> [Your assignment]:
The number needed is how many lines in these entries contain "underline"; give it alone.
Data listing section start
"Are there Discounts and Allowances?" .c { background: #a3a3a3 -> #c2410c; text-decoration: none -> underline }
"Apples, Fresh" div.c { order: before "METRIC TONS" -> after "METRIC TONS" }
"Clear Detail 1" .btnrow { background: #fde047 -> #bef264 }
Data listing section end
Data listing section start
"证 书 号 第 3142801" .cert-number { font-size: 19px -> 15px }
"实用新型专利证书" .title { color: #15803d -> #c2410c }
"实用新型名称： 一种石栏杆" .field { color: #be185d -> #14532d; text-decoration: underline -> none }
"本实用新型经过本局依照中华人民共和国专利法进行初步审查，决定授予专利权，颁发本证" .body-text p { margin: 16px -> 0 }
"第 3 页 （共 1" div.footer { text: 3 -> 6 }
Data listing section end
> [Output below]:
2